Her day-to-day existence of writing pithy online book reviews, building projects for her online architecture class, and joking around with her nurse Carla (Ana de la Reguera, of “The Book of Life”) is interrupted, though, when new neighbors move in next door. Of particular interest is Olly (Nick Robinson, of “The Kings of Summer”), a lanky, sarcastic, clad-all-in-black figure whose gaze immediately meets Maddy’s when he skateboards down the street. It’s the kind of look that promises both euphoria and trouble, and so of course the two begin a secret friendship through texting, online chatting, and lip-reading through their bedroom windows. But a simple friendship isn’t what either of them wants, of course—they each want everything the other has to give. With Olly outside and Maddy inside, though, isn’t that impossible?

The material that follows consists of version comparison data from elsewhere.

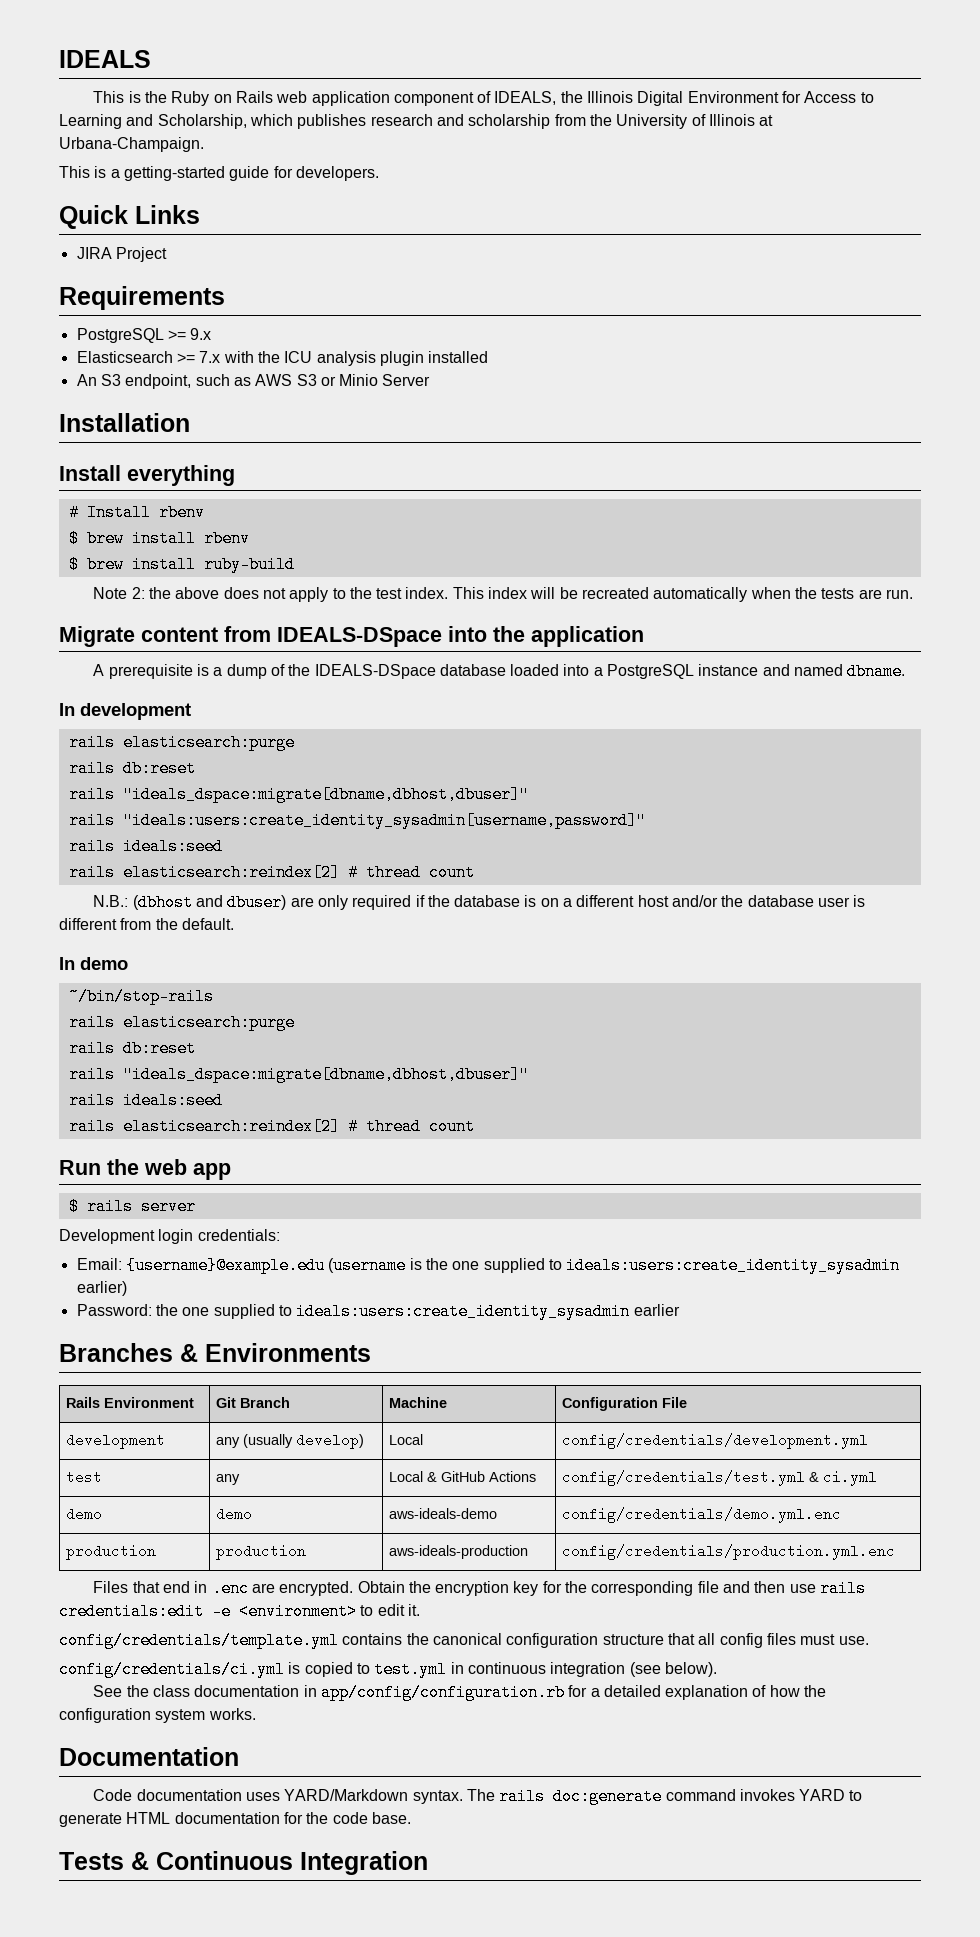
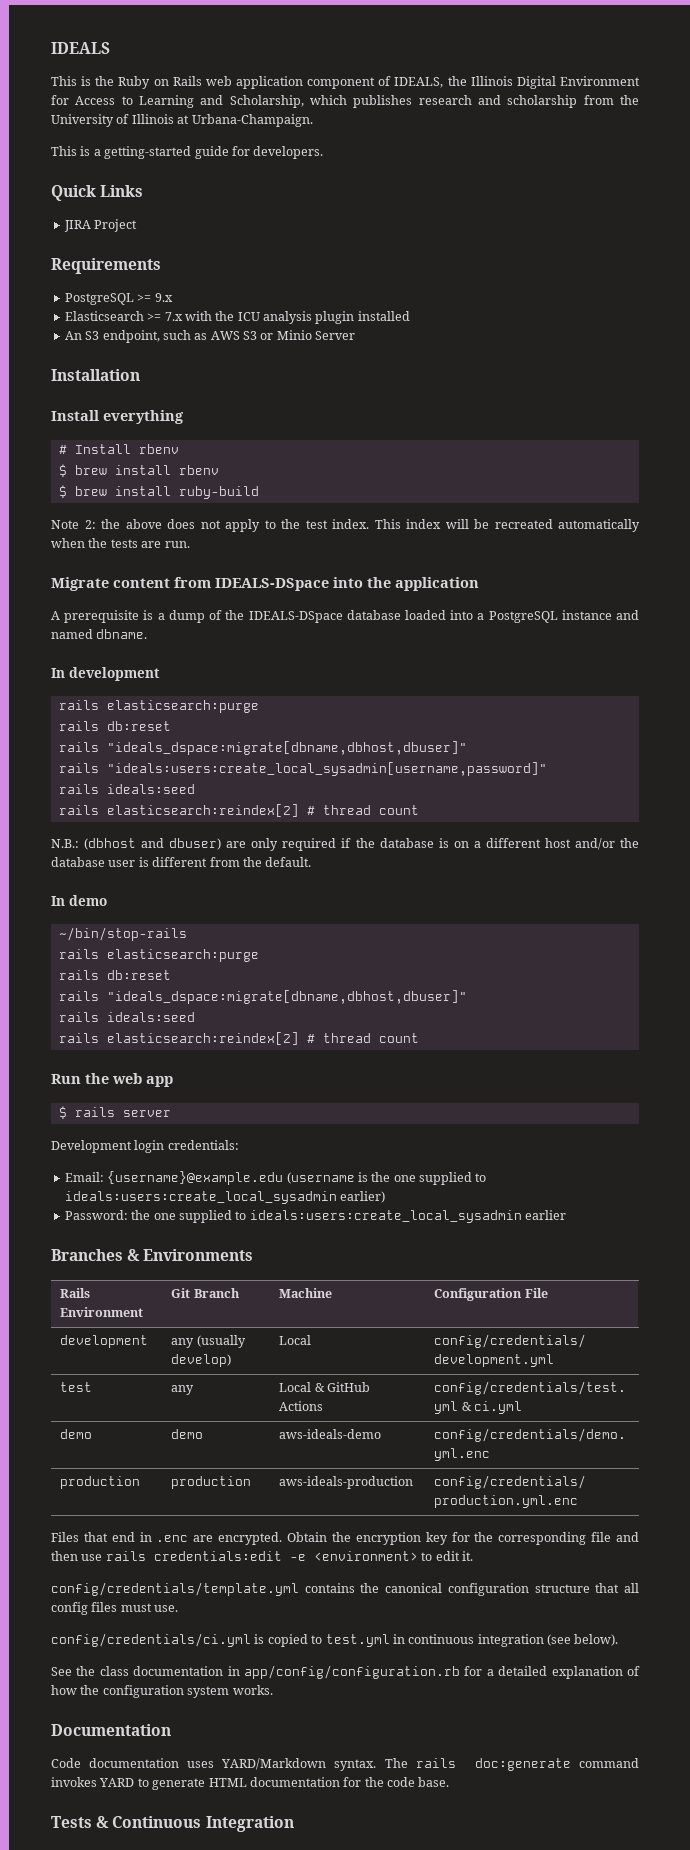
[122,812,646,829] "ideals:users:create_identity_sysadmin[username,password]" -> [106,762,547,776] "ideals:users:create_local_sysadmin[username,password]"
[566,1257,901,1274] ideals:users:create_identity_sysadmin -> [64,1191,337,1204] ideals:users:create_local_sysadmin
[296,1303,631,1320] ideals:users:create_identity_sysadmin -> [249,1210,522,1223] ideals:users:create_local_sysadmin

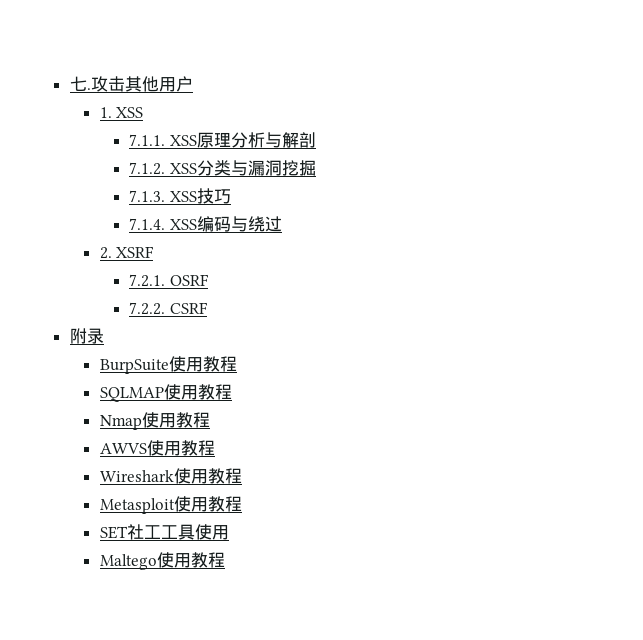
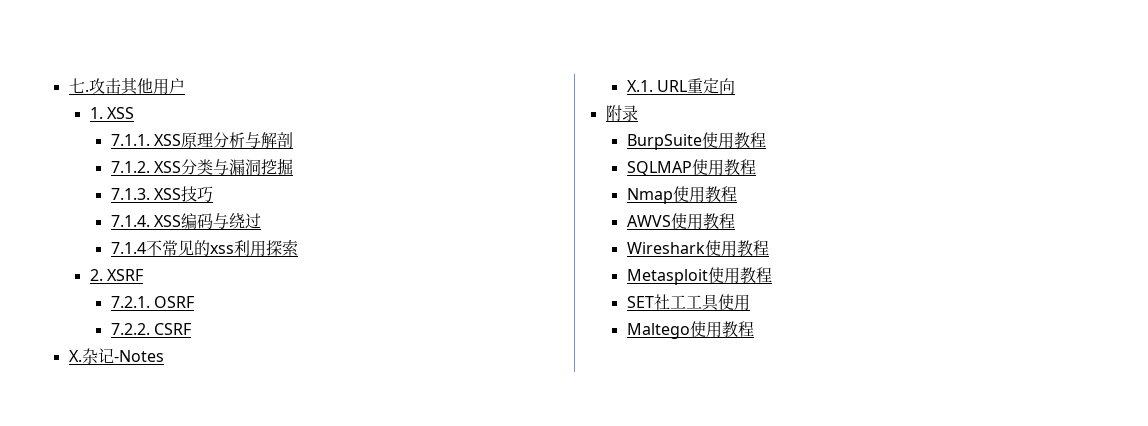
(282, 224) none -> [110,239,298,257] // 7.1.4不常见的xss利用探索
(208, 308) none -> [68,348,164,364] [626,78,736,94] // X.杂记-Notes // X.1. URL重定向

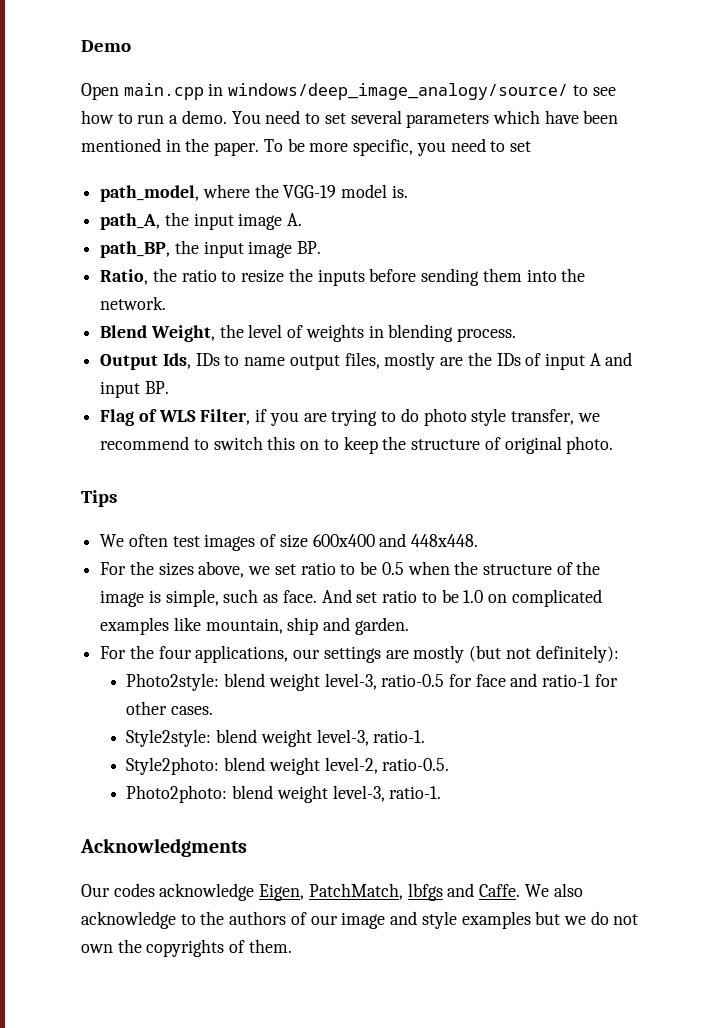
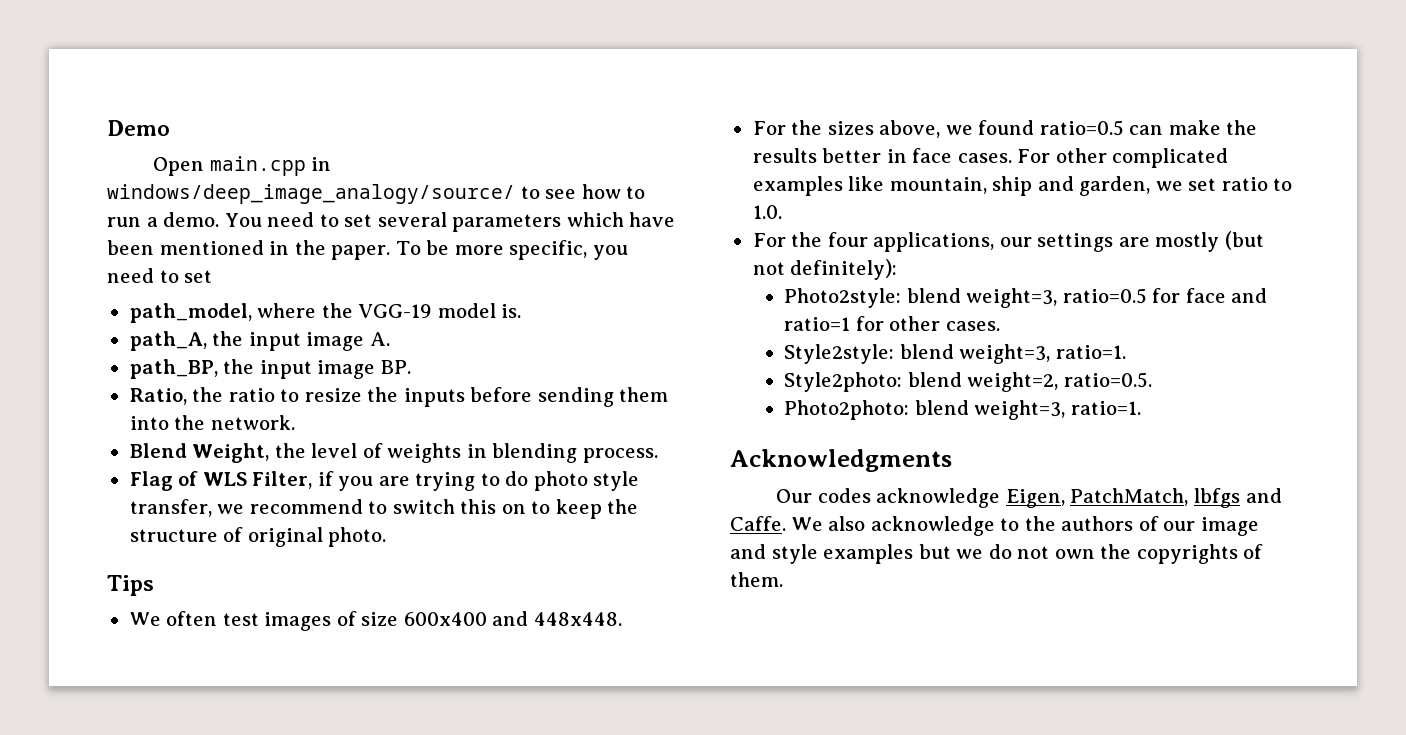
[100,352,633,370] [100,381,169,398] // Output Ids, IDs to name output files, mostly are the IDs of input A and input BP. -> (658, 455) none
[274,561,601,575] [100,589,507,607] set ratio to be 0.5 when the structure of the image is simple, such as face. And set ratio to be 1.0 on -> [978,120,1258,136] [752,148,1107,163] found ratio=0.5 can make the results better in face cases. For other
[354,617,409,635] garden. -> [1079,176,1293,196] [752,205,782,219] garden, we set ratio to 1.0.
[268,673,445,691] weight level-3, ratio-0.5 -> [966,288,1147,308] weight=3, ratio=0.5
[542,674,591,687] ratio-1 -> [783,317,850,331] ratio=1
[260,729,426,747] weight level-3, ratio-1. -> [959,344,1126,364] weight=3, ratio=1.
[268,757,450,775] weight level-2, ratio-0.5. -> [967,372,1152,392] weight=2, ratio=0.5.
[276,785,442,803] weight level-3, ratio-1. -> [974,400,1141,420] weight=3, ratio=1.

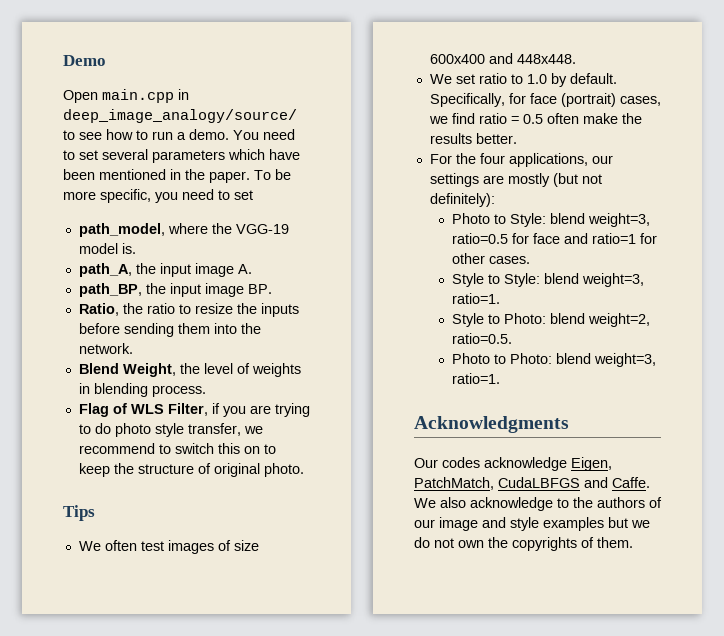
[107,184,515,204] windows/deep_image_analogy/source/ -> [63,109,297,123] deep_image_analogy/source/
[752,120,1258,138] [752,148,1229,168] [752,176,1293,196] [752,205,782,219] For the sizes above, we found ratio=0.5 can make the results better in face cases. For other complicated examples like mountain, ship and garden, we set ratio to 1.0. -> [429,73,617,87] [429,93,661,107] [428,113,642,124] [429,133,517,144] We set ratio to 1.0 by default. Specifically, for face (portrait) cases, we find ratio = 0.5 often make the results better.
[783,288,901,308] Photo2style: -> [452,213,547,227] Photo to Style:
[783,344,1126,364] [783,372,902,392] Style2style: blend weight=3, ratio=1. // Style2photo: -> [452,273,645,287] [452,293,501,304] [452,313,547,327] Style to Style: blend weight=3, ratio=1. // Style to Photo:
[783,400,909,420] Photo2photo: -> [452,353,553,364] Photo to Photo:
[1193,488,1240,508] lbfgs -> [498,477,580,488] CudaLBFGS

In book form, “Everything, Everything” boasted exceptionally well-crafted characters, each with rich interior lives: Maddy had an affectionate friendship with Carla, favorite teachers, and deep regret for her inability to know her dead father and brother; Olly was close with his sister, protective of his mother, and sardonically funny. Elements of those personalities remain, but for the most part the film version of “Everything, Everything” leans into their dynamic as a couple more than individuals, and sometimes the film suffers without that comprehensive development. Truthfully, Stenberg and Robinson are adorable together—it is literally impossible not to grin in glee when they kiss for the first time—but their characters are each flattened in ways that will be disappointing for book readers.
There is so much charm in “Everything, Everything,” though, in the way Maddy struggles to position her body when around new people, so unaware of social norms, or in how Olly amuses his crush with a long-running joke about an unappetizing Bundt cake, or in the way the film conceptualizes Olly and Maddy’s text conversations, imagining them as life-size inhabitants of blown-up versions of Maddy’s meticulously crafted architecture projects. Screenwriter J. Mills Goodloe (of weepy romances “The Age of Adaline” and “The Best of Me”) may have skimped with fully rounding out Olly and Maddy, but director Stella Meghie ensures that their young romance feels genuine, not juvenile.
By the time the film reaches its conclusion, you’ll be through the emotional wringer, yet the finale feels jarringly rushed—things wrap up in ways that don’t feel big enough for the twists and turns that came before. This is a movie that respects its characters so much that you’ll be a bit surprised by where it leaves them. Nevertheless, “Everything, Everything” ultimately provides the right kind of summer pick-me-up, a movie that earnestly believes in the values of trust, life, and love. A few plot holes are easy to overlook for all that.